Document control

AreaEGI Federation Operations
Procedure status

FINAL

OwnerAlessandro Paolini 
ApproversOperations Management Board
Approval status

APPROVED

Approved version and date

v.4,  

Statement

This document specifies the procedure for adding new probes to the ARGO Monitoring service

Next procedure reviewupon request

Procedure reviews

The following table is updated after every review of this procedure.

DateReview bySummary of resultsFollow-up actions / Comments

 

Alessandro Paolini copy from PROC07_Adding_new_probes_to_ARGO in EGI Wiki




Table of contents

Overview

The purpose of this document is to clearly describe the procedure for adding new Nagios probes to the ARGO Monitoring service.

Definitions

Please refer to the EGI Glossary for the definitions of the terms used in this procedure.

The key words "MUST", "MUST NOT", "REQUIRED", "SHALL", "SHALL NOT", "SHOULD", "SHOULD NOT", "RECOMMENDED", “MAY", and "OPTIONAL" in this document are to be interpreted as described in RFC 2119.

The key words Metric, Probe are defined in the following way:

  • Metric: Metric instances are tuples of flavour, metric name and optionally FQAN. Metric is a synonym for tests used in the development documentation.
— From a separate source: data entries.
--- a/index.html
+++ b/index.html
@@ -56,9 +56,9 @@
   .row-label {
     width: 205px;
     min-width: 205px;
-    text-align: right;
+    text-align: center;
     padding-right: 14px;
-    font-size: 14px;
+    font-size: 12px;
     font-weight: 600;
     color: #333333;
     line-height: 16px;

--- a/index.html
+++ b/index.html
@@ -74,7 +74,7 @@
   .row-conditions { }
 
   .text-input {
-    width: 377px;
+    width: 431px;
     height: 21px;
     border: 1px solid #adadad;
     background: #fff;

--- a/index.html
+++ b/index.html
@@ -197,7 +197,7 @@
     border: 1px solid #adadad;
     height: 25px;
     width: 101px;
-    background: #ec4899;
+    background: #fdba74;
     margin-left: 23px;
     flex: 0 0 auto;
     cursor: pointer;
In operations document "test" is the reference term to be used.
  • Probe: a code which implements single or multiple tests.

Guidelines for monitoring probes

The following document describes the policy to develop, package and integrate new probes into the ARGO Monitoring Engine:

Scope

This procedure only applies to probes which are run under OPS VO and whose scope is global. The implication of this is that any change requested through this procedure has an impact on all of the Operations Centres in EGI.
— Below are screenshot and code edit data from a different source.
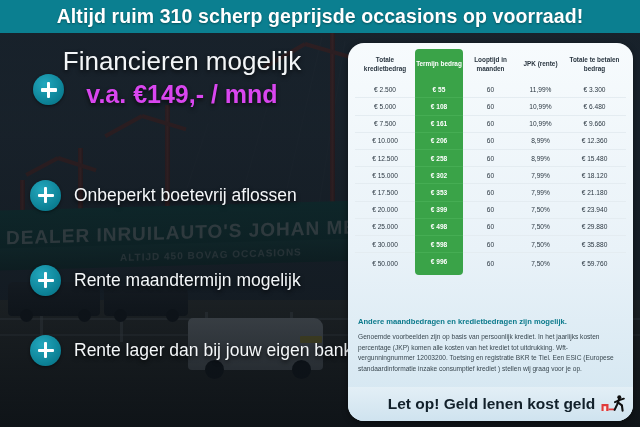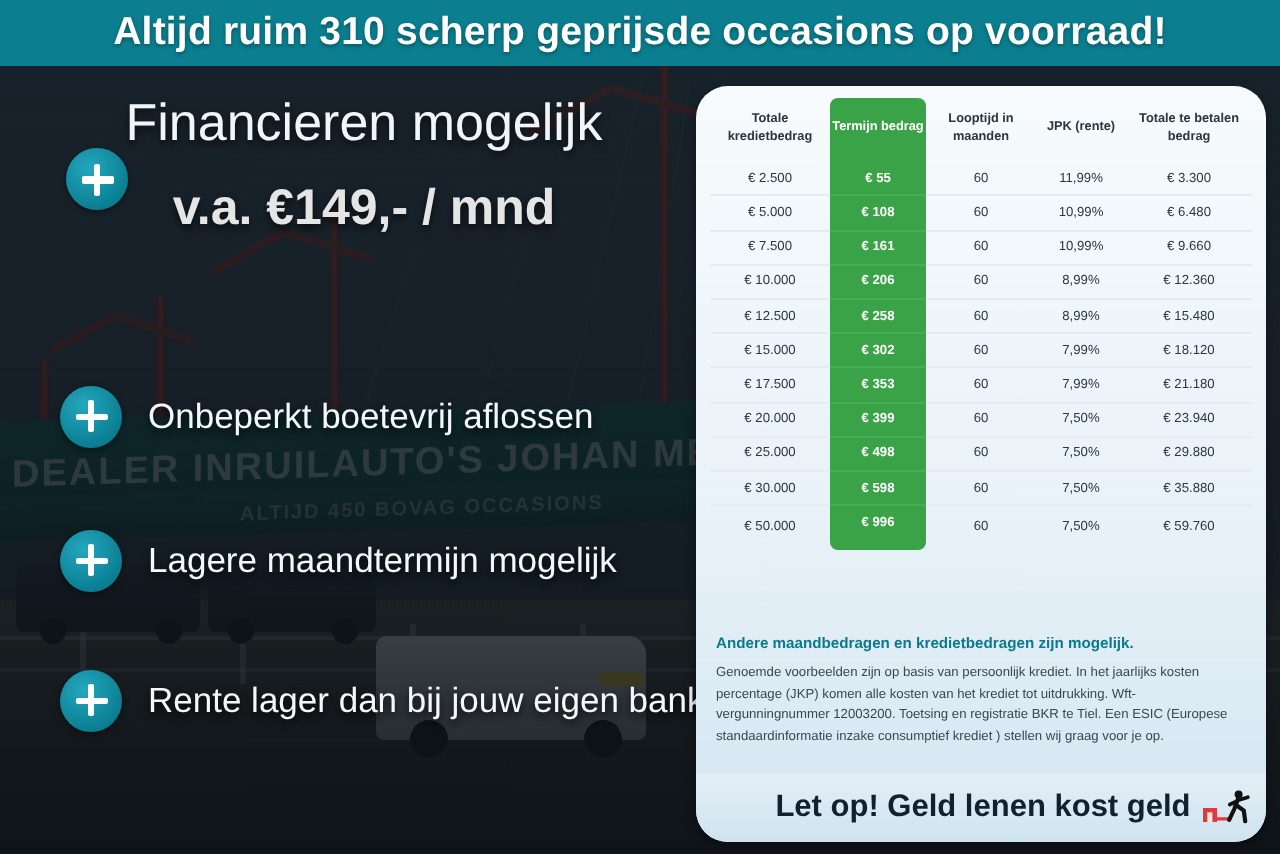--- a/index.html
+++ b/index.html
@@ -50,7 +50,7 @@
   .head{position:absolute;left:22px;top:15px;width:320px;text-align:center;}
   .head .h1{color:#f2f5f7;font-size:26px;font-weight:400;line-height:1.05;
        text-shadow:0 2px 4px rgba(0,0,0,.7);white-space:nowrap;}
-  .head .h2{color:#e5e5e5;font-size:25px;font-weight:bold;line-height:1.15;margin-top:15px;
+  .head .h2{color:#d946ef;font-size:25px;font-weight:bold;line-height:1.15;margin-top:5px;
        text-shadow:0 2px 4px rgba(0,0,0,.7);white-space:nowrap;}
   .plusmark{position:absolute;width:31px;height:31px;border-radius:50%;
        background:radial-gradient(circle at 38% 32%,#23a7bd,#0b7f93 70%,#0a6b7d);

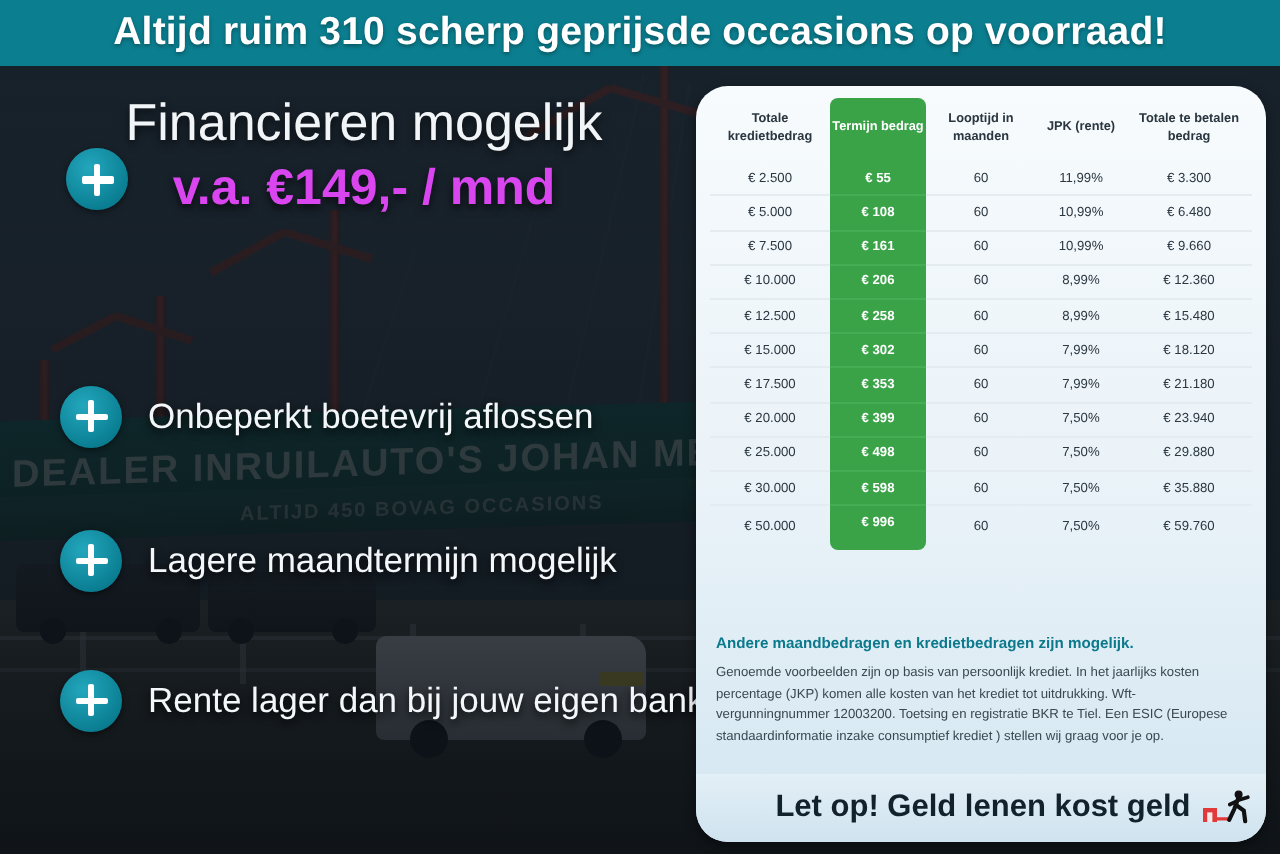--- a/index.html
+++ b/index.html
@@ -157,7 +157,7 @@
       <div class="h2">v.a. €149,- / mnd</div>
     </div>
 
-    <div class="bullet" style="top:158px;text-align:center;">
+    <div class="bullet" style="top:145px;text-align:center;">
       <div class="bm plusmark"></div>
       <div class="bl">Onbeperkt boetevrij aflossen</div>
     </div>

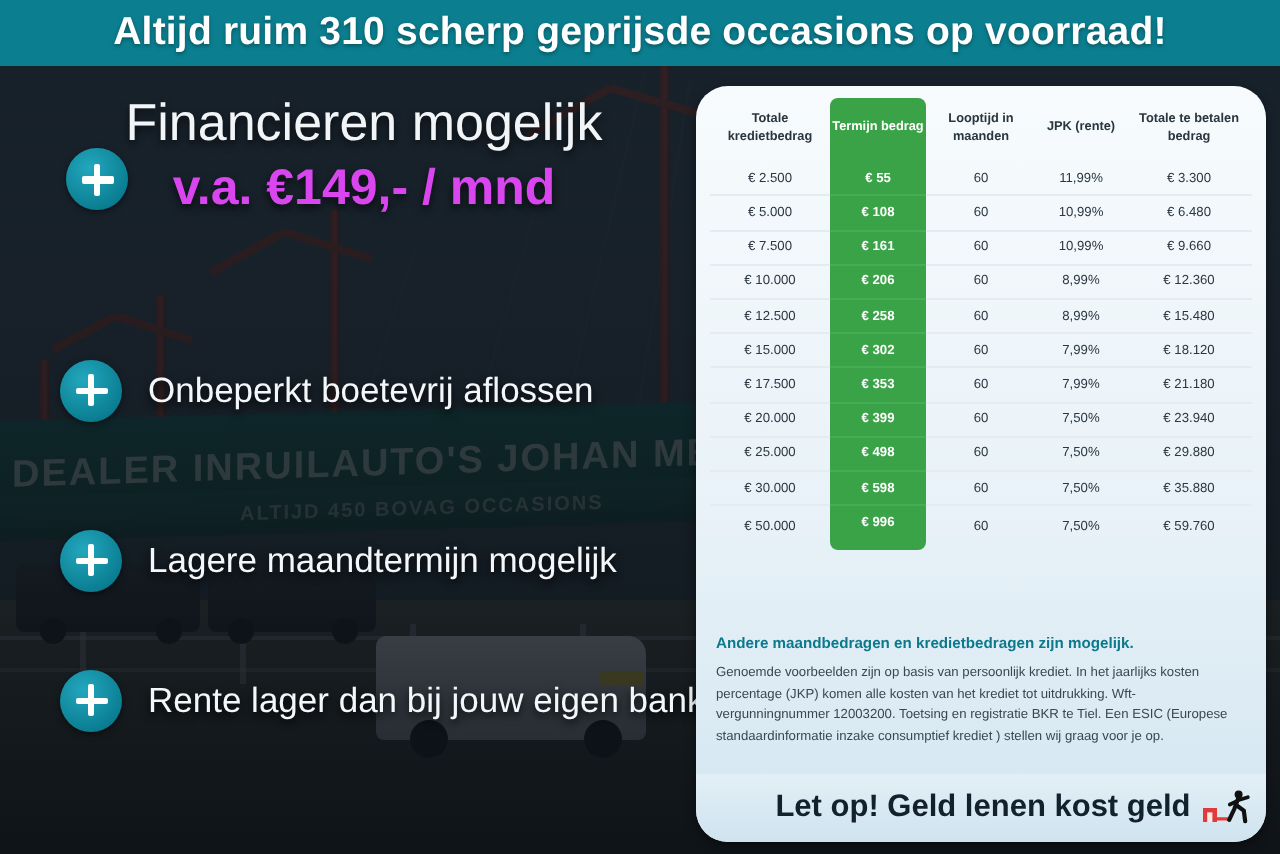--- a/index.html
+++ b/index.html
@@ -164,7 +164,7 @@
 
     <div class="bullet" style="top:230px;">
       <div class="bm plusmark"></div>
-      <div class="bl">Lagere maandtermijn mogelijk</div>
+      <div class="bl">Rente maandtermijn mogelijk</div>
     </div>
 
     <div class="bullet" style="top:300px;">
This procedure does not apply to SAM internal probes which perform monitoring of individual components on the ARGO instance (e.g. process monitoring, ActiveMQ connections, etc.).
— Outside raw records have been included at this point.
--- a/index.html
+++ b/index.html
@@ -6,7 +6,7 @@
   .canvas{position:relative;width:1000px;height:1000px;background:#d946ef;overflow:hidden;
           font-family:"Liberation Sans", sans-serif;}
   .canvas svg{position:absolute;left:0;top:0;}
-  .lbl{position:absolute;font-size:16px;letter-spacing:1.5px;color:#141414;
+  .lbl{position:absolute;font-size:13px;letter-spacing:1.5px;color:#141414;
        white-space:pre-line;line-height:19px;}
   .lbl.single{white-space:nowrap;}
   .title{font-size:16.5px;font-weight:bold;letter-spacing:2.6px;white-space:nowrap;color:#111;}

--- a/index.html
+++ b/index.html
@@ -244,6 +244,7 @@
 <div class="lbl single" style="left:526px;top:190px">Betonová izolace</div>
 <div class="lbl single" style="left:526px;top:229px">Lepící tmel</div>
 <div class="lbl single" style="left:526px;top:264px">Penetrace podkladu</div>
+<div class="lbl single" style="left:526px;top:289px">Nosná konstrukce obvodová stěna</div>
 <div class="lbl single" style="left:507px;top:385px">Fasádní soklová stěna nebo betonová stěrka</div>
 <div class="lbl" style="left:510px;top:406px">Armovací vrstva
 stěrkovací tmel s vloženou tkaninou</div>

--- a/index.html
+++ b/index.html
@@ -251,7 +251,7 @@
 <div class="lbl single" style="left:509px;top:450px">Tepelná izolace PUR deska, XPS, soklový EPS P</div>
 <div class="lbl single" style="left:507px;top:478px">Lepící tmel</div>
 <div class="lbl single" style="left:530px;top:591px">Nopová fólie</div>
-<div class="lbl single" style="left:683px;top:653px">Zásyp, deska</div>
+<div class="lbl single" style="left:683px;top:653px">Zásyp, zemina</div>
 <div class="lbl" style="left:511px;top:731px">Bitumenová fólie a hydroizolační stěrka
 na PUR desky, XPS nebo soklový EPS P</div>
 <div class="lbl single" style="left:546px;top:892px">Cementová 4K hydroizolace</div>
Entities involved in the procedure

  • Applicant. The Applicant submits a request for adding a new probe. Anyone in the operations community - Resource Centre administrators, Operations Centre staff, Resource Infrastructure Operations Managers - is allowed to submit such a request. The Applicant is responsible for the development and maintenance of the proposed Nagios probe. The Nagios probe use case needs to be well documented.
  • COO. COO is OMB meeting chair, responsible of processing the request and of accepting/refusing it with the consensus of the Resource Infrastructure Providers.
  • ARGO Product Team. The ARGO Product Team is responsible of scheduling, integrating and releasing the accepted probes.

Steps

StepResponsibleAction
1ApplicantA request is submitted through a EGI GGUS ticket (https:/ggus.eu) assigned to Operations SU.
Subject: Request for adding new probe XXX to ARGO-SAM

We would like to request adding new probe XXX to ARGO-SAM release

Prerequisite data:
* name of the Nagios probe:
* name of service on which the test runs:
* link to documentation page:
* motivation (which part of the infrastructure will be improved with the new probe
 or description of users' problems which will be avoided in future - provide list
 of GGUS tickets is possible)
2COO / Operations

Reviews the requirement submitted, sends an email to NGI Managers to make them aware of the request, and:

  • if it is a completely new probe for monitoring a new technology, also schedules a presentation of the new probe at the next possible OMB meeting, with the Applicant as speaker.
  • if it is a new version of an existing probe, go to step 5.
3ApplicantPresents the new probe.
4OMBOMB decides if the new probe will be included in ARGO. The next steps are performed only if the probe is accepted.
5COO / OperationsReassigns the ticket to "Monitoring (ARGO)" in order to deploy the probe on the test instance
6ARGO Product Team

Deploys the new probe on the test instance and reports back to Operations any issues and the outcomes of the test

7ARGO Product Team

Agree with Operations when deploying the new probe on the production instance, with its inclusion in the ARGO_MON profile.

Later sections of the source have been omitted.